[WHAT IS REQUIRED] Retype the records below exactly as they appear, but leave out any pictures.

[DATA EXTRACTS]
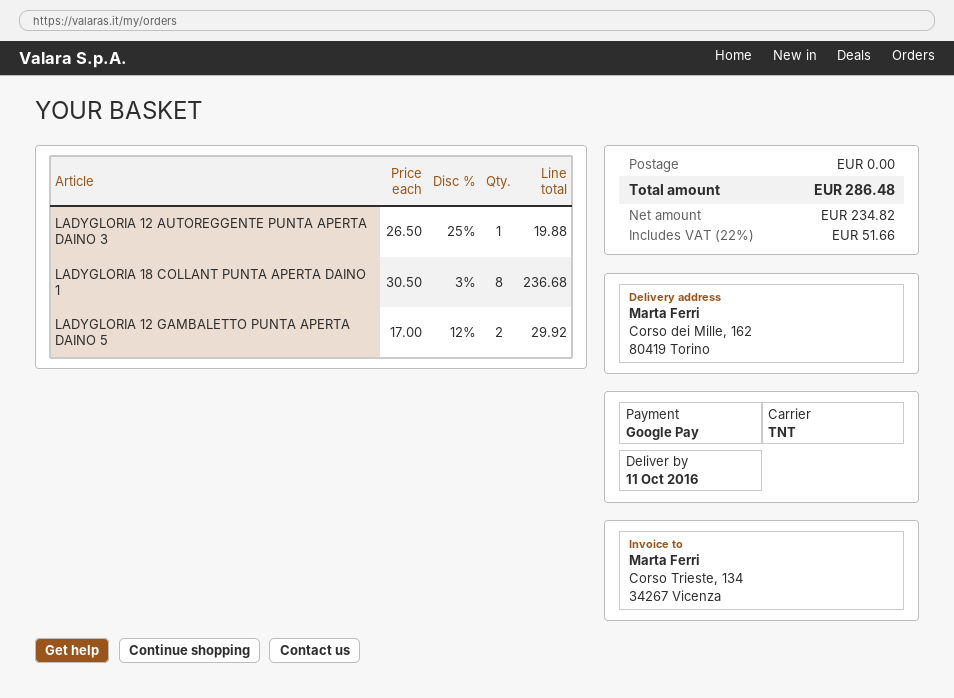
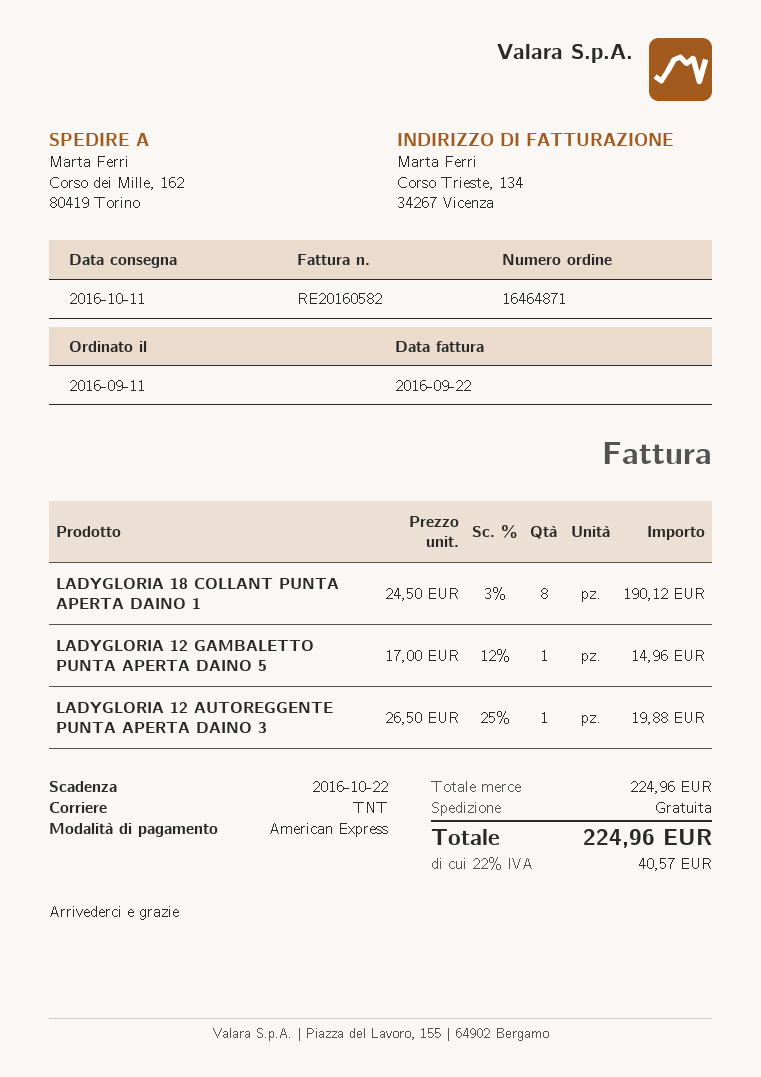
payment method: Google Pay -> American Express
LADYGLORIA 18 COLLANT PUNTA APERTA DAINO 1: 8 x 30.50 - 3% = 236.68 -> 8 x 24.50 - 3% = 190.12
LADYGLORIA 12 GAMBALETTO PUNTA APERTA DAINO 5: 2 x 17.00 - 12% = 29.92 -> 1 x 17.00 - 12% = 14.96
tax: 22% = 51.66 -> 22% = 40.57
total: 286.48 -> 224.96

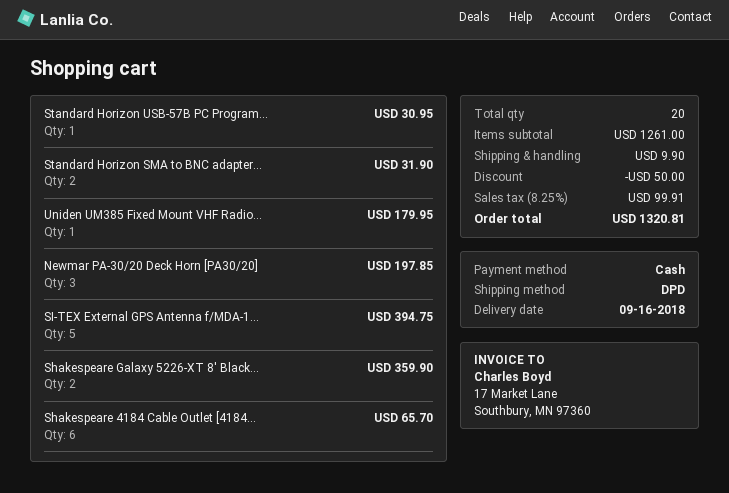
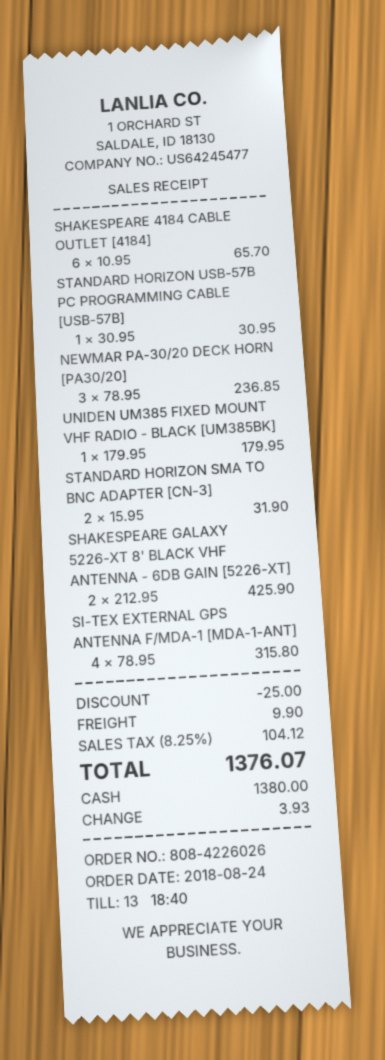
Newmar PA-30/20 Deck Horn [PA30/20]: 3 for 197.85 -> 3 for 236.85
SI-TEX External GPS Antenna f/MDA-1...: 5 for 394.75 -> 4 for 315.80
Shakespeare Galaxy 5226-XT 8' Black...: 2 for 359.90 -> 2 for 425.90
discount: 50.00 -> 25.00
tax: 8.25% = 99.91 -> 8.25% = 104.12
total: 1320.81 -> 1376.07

[RESULT FOR THIS EXERCISE]
payment method: Google Pay -> American Express
LADYGLORIA 18 COLLANT PUNTA APERTA DAINO 1: 8 x 30.50 - 3% = 236.68 -> 8 x 24.50 - 3% = 190.12
LADYGLORIA 12 GAMBALETTO PUNTA APERTA DAINO 5: 2 x 17.00 - 12% = 29.92 -> 1 x 17.00 - 12% = 14.96
tax: 22% = 51.66 -> 22% = 40.57
total: 286.48 -> 224.96

Newmar PA-30/20 Deck Horn [PA30/20]: 3 for 197.85 -> 3 for 236.85
SI-TEX External GPS Antenna f/MDA-1...: 5 for 394.75 -> 4 for 315.80
Shakespeare Galaxy 5226-XT 8' Black...: 2 for 359.90 -> 2 for 425.90
discount: 50.00 -> 25.00
tax: 8.25% = 99.91 -> 8.25% = 104.12
total: 1320.81 -> 1376.07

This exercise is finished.